I can't see how anyone can say that western games have good stories and characters with a straight face. Of course there are rare gems like the fallout games or PST, but if you want a good story and characters, go and grab classic novel.
I think that both types of games are generic in their own way in terms of story. Being a westerner however makes eastern cliches less generic for me. Not to mention gameplay.
Also I can see how one can dislike a jrpgs combat, but apart from bg/iwd, fallout and toee there wasn't a single western rpg which's combat I enjoyed since crawlers like MM.
Anyway, regarding the question... I think the answer lies in the recipe they use for their games. Gameplay still hasn't changed much since the earlier games, and while retaining some elements they inherited from old crawlers, like optional harder content, maybe even the base setting of mixing sci-fi and fantasy, they always had their focus on the more 'artistic' side of desiging, like the setting itself, concept art, environments, music. Add to that their opportunities at art design really increased as 3d came in. Also, as a result they tend to experiment more with alternate settings, just take a look at valkyrie profile, or other long-running series like megaten.

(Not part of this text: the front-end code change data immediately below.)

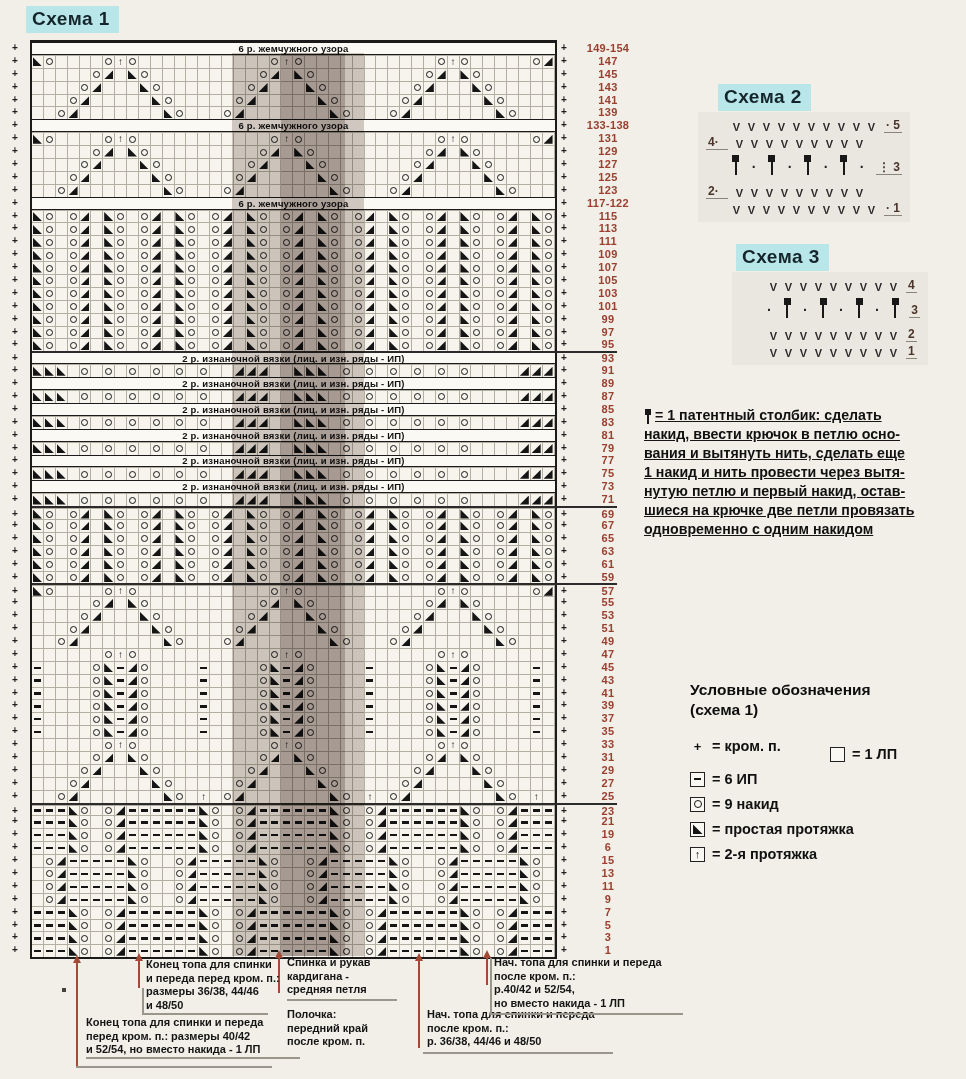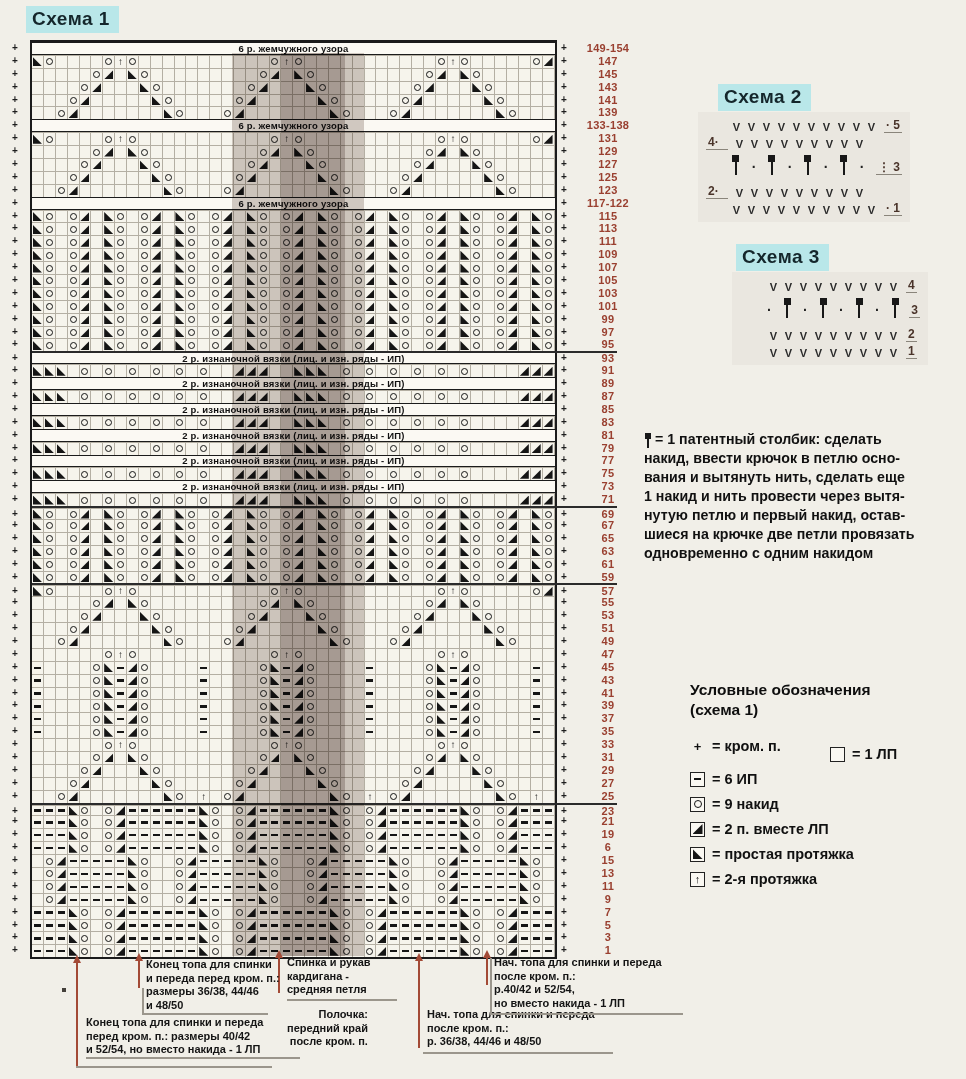"= 1 патентный столбик: сделать" div { margin-top: 24px -> 0; text-decoration: none -> underline }
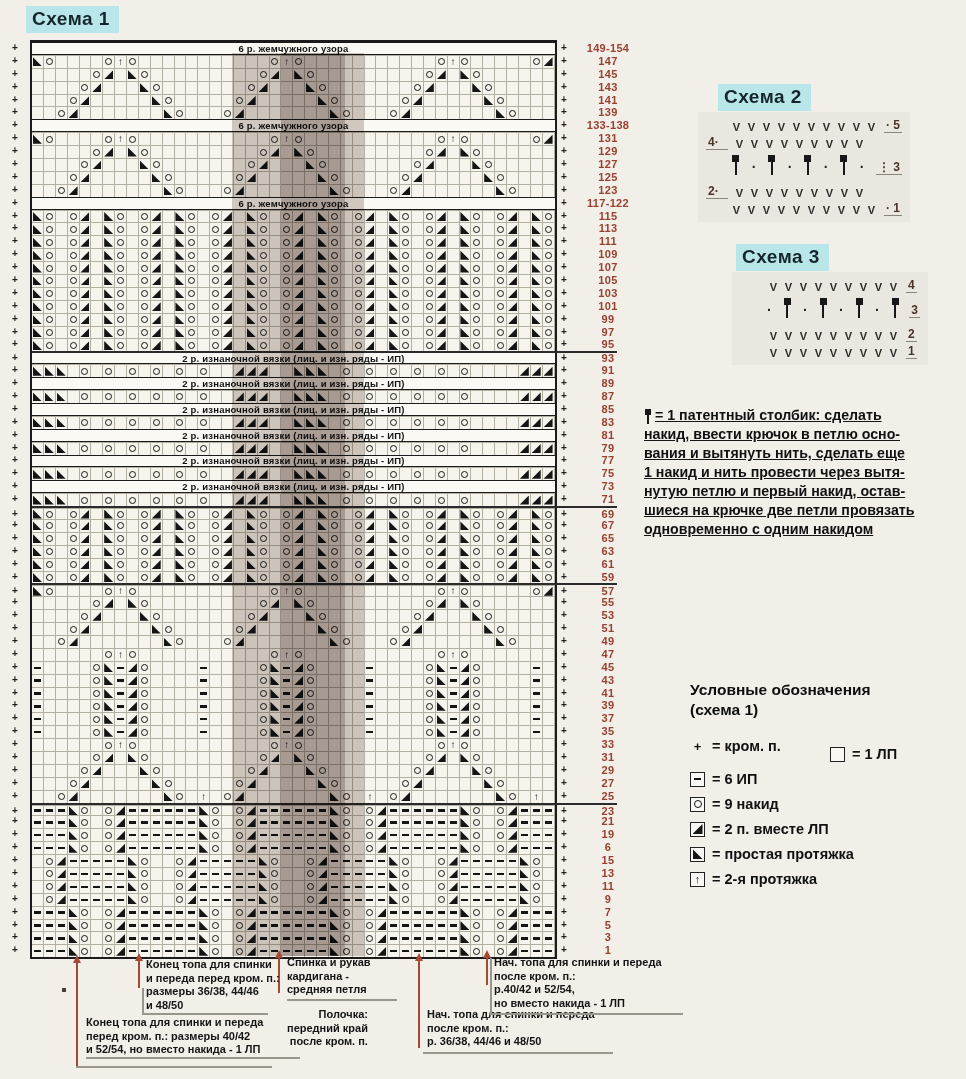"= 2 п. вместе ЛП" div.lg1-item { html: <div> <span> <i></i> </span> <span>= 2 п. вместе ЛП</span> </div> -> none }
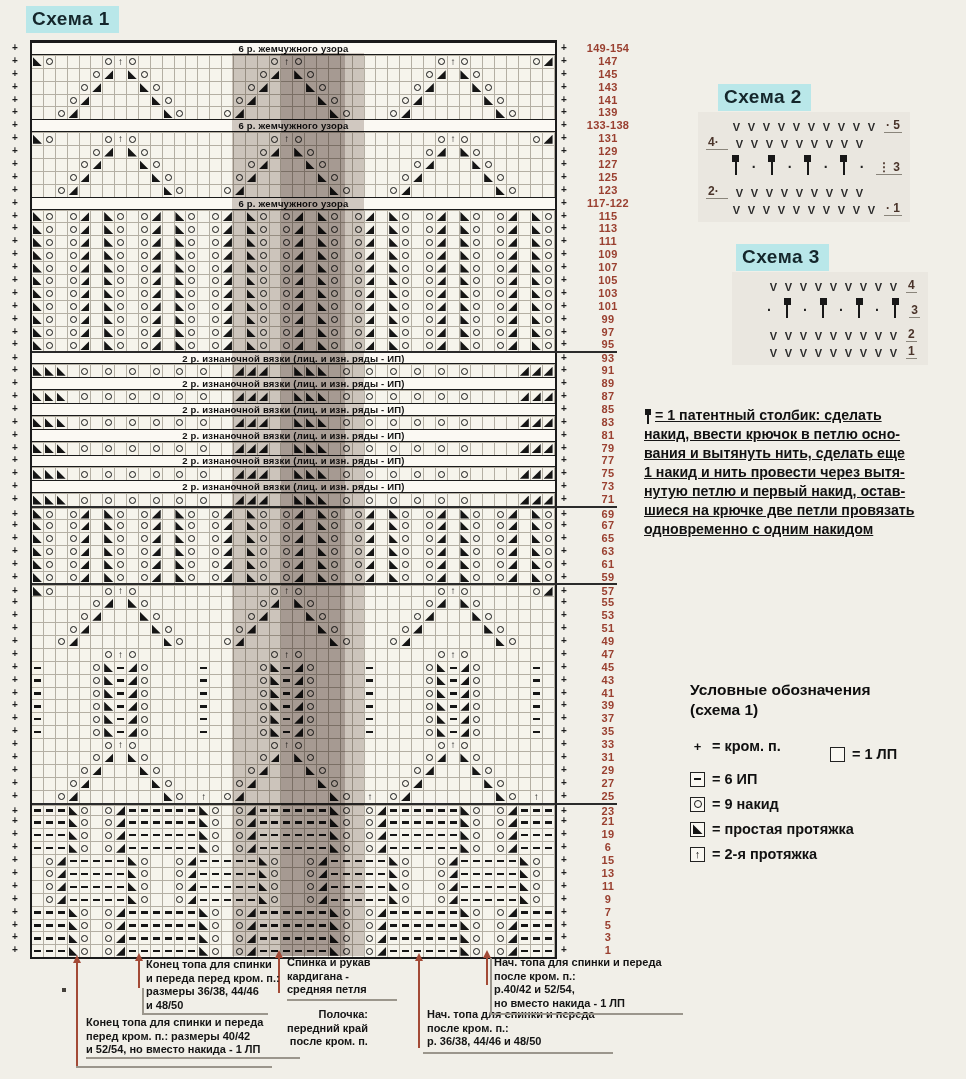"Полочка:" div.ann { text-align: right -> none }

Western RPG's on the other hand lost their focus on art design and settings, probably as a result of rpgs losing popularity, because mainstream customers didn't really dig western style weird settings. As an example remember how customers were spamming 3DO to remove the Forge from Homm3's first expansion. For anyone who played the rpg series (the fans of the series) the Forge made sense, since it showed the consequence of the player's choice in MM7. Yet the publisher/dev chose the mainstream instead of their fans, and it has been like that ever since for most companies unfortinately. Then they started to release crap on every existing platform till they disappeared. Good riddance.